WORK INSTRUCTIONS: The entries below must be restated word for word.

--- RECORDS FOR PROCESSING Enclosed Below ---

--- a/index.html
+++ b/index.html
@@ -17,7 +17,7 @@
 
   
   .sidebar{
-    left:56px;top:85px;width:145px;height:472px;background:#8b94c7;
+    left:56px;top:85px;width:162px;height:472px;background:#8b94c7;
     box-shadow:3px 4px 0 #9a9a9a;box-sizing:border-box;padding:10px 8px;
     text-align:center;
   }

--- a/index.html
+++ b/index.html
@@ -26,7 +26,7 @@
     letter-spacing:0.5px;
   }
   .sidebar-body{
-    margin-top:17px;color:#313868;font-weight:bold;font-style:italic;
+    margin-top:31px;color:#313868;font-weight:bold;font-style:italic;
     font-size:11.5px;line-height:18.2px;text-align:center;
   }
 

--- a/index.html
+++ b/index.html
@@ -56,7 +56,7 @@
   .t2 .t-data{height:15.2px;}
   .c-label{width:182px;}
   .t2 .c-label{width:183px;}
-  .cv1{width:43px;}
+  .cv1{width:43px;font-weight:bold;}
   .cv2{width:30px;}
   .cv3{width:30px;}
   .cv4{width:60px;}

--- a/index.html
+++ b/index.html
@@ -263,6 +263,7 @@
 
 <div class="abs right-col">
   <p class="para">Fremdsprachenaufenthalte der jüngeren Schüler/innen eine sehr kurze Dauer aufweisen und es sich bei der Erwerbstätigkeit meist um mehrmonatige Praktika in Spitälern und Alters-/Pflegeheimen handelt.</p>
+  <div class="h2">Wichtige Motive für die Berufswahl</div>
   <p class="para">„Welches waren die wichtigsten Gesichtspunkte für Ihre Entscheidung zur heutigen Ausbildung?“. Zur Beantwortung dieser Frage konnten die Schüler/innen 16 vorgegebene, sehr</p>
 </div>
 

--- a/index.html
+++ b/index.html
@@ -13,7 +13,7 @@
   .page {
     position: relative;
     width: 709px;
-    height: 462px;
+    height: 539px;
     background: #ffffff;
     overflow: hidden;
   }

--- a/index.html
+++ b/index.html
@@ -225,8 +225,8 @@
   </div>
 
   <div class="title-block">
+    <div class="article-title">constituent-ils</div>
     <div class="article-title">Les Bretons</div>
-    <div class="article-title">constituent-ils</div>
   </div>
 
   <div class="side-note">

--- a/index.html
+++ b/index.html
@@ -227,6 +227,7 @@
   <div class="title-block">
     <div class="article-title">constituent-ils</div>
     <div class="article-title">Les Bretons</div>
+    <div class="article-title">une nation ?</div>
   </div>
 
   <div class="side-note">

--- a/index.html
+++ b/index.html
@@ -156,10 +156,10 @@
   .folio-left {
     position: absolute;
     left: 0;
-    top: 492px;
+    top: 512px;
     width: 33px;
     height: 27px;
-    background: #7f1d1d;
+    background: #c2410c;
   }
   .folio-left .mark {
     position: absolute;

--- End of Enclosed RECORDS FOR PROCESSING ---

ANSWER TO THIS TASK:
--- a/index.html
+++ b/index.html
@@ -17,7 +17,7 @@
 
   
   .sidebar{
-    left:56px;top:85px;width:145px;height:472px;background:#8b94c7;
+    left:56px;top:85px;width:162px;height:472px;background:#8b94c7;
     box-shadow:3px 4px 0 #9a9a9a;box-sizing:border-box;padding:10px 8px;
     text-align:center;
   }

--- a/index.html
+++ b/index.html
@@ -26,7 +26,7 @@
     letter-spacing:0.5px;
   }
   .sidebar-body{
-    margin-top:17px;color:#313868;font-weight:bold;font-style:italic;
+    margin-top:31px;color:#313868;font-weight:bold;font-style:italic;
     font-size:11.5px;line-height:18.2px;text-align:center;
   }
 

--- a/index.html
+++ b/index.html
@@ -56,7 +56,7 @@
   .t2 .t-data{height:15.2px;}
   .c-label{width:182px;}
   .t2 .c-label{width:183px;}
-  .cv1{width:43px;}
+  .cv1{width:43px;font-weight:bold;}
   .cv2{width:30px;}
   .cv3{width:30px;}
   .cv4{width:60px;}

--- a/index.html
+++ b/index.html
@@ -263,6 +263,7 @@
 
 <div class="abs right-col">
   <p class="para">Fremdsprachenaufenthalte der jüngeren Schüler/innen eine sehr kurze Dauer aufweisen und es sich bei der Erwerbstätigkeit meist um mehrmonatige Praktika in Spitälern und Alters-/Pflegeheimen handelt.</p>
+  <div class="h2">Wichtige Motive für die Berufswahl</div>
   <p class="para">„Welches waren die wichtigsten Gesichtspunkte für Ihre Entscheidung zur heutigen Ausbildung?“. Zur Beantwortung dieser Frage konnten die Schüler/innen 16 vorgegebene, sehr</p>
 </div>
 

--- a/index.html
+++ b/index.html
@@ -13,7 +13,7 @@
   .page {
     position: relative;
     width: 709px;
-    height: 462px;
+    height: 539px;
     background: #ffffff;
     overflow: hidden;
   }

--- a/index.html
+++ b/index.html
@@ -225,8 +225,8 @@
   </div>
 
   <div class="title-block">
+    <div class="article-title">constituent-ils</div>
     <div class="article-title">Les Bretons</div>
-    <div class="article-title">constituent-ils</div>
   </div>
 
   <div class="side-note">

--- a/index.html
+++ b/index.html
@@ -227,6 +227,7 @@
   <div class="title-block">
     <div class="article-title">constituent-ils</div>
     <div class="article-title">Les Bretons</div>
+    <div class="article-title">une nation ?</div>
   </div>
 
   <div class="side-note">

--- a/index.html
+++ b/index.html
@@ -156,10 +156,10 @@
   .folio-left {
     position: absolute;
     left: 0;
-    top: 492px;
+    top: 512px;
     width: 33px;
     height: 27px;
-    background: #7f1d1d;
+    background: #c2410c;
   }
   .folio-left .mark {
     position: absolute;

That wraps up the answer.